When I was thirteen, my parents bought an old house in the middle of the English countryside, with plans to turn it into something beautiful eventually.
Sounds like the start of a horror film, right?
This will probably sound even more cliché, but there was also an ancient church at the end of our road, complete with a small eerie graveyard.
Fortunately, the church grounds were easily avoided. But what really bothered me were the creeping vines that made it all the way up to my bedroom windows, tapping on them on windy nights.
After a few weeks, I pleaded with my dad to cut down the vines because they were too noisy. The noise was just an excuse, of course. Really, I hated lying in bed worrying that it was something other than vines knocking on my windows.
I didn’t admit it at the time, but I now know I was scared of the dark – in that house at least. Removing the vines helped (thanks dad!), but it took a couple of years before I became so used to the house’s personality that I no longer panicked in bed when it creaked at me.
If my worries about the dark sound in any way familiar to you, I hope this article will provide some comfort in knowing that you’re not the only one to have experienced this kind of fear.
And if you’re reading this late at night, sorry if my introduction was a bit spooky. The good news is that nothing bad ever happened in our house, and nowadays I’m totally fine with the dark.
So if I could overcome it, there’s hope for you too!
Did you know?
Fear of darkness or the nighttime has four possible names:
In this article, I’ll refer to it as nyctophobia, which comes from two Greek words:
- Nyctus – night
- Phobos – fear
A common fear
Normal for children
Fear of the dark is very common in children and in many cases it’s a normal part of development.
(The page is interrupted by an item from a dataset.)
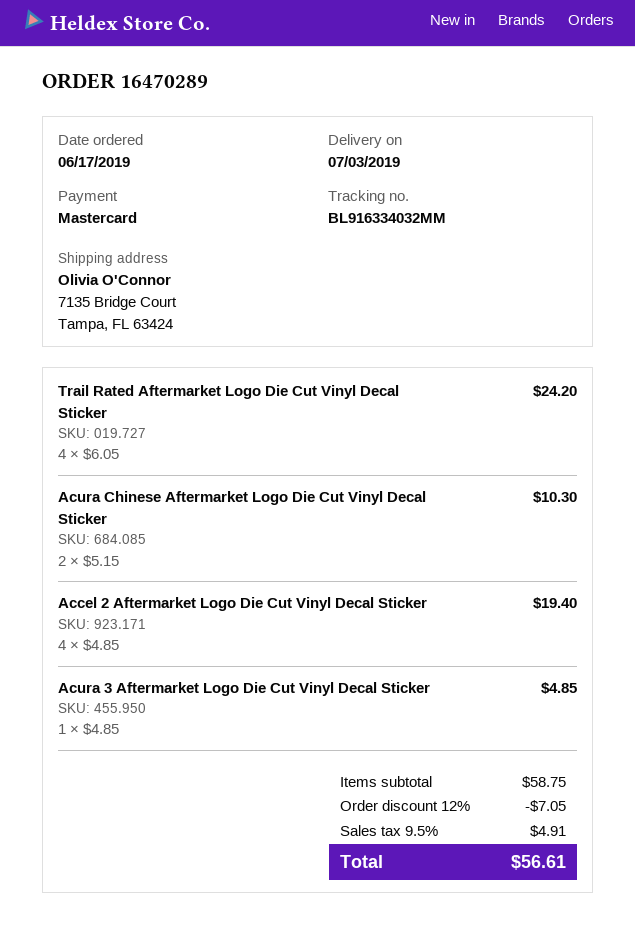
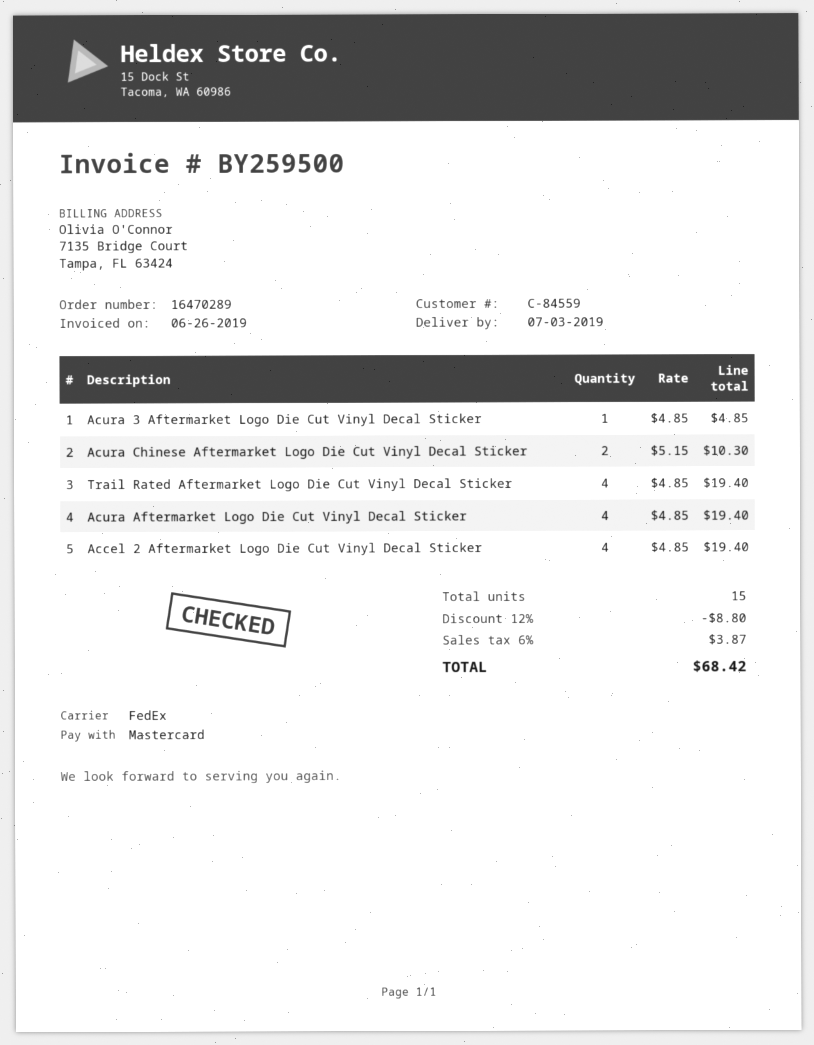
Trail Rated Aftermarket Logo Die Cut Vinyl Decal Sticker: 4 x 6.05 = 24.20 -> 4 x 4.85 = 19.40
Acura Aftermarket Logo Die Cut Vinyl Decal Sticker: none -> 4 x 4.85 = 19.40
discount: 12% = 7.05 -> 12% = 8.80
tax: 9.5% = 4.91 -> 6% = 3.87
total: 56.61 -> 68.42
For example, in 2007 researchers studied a sample of 511 children and adolescents aged 8-16. Of those, 64.2% reported having nighttime fears. Interestingly, 72.9% of children reported fears, but the number reduced to 54.6% for adolescents.
So nighttime fears are only really considered a phobia if it continues into adulthood, or if the child finds it impossible to sleep or suffers from serious anxiety because of it.
It’s hard to find reliable statistics about nyctophobia in adults. In 2017, a poll of 2000 British adults by Bensons for Beds revealed that 17% regularly sleep with a light on. And 20% do some bedtime checks, like closing wardrobe doors and making sure there’s nothing crawling around under the bed.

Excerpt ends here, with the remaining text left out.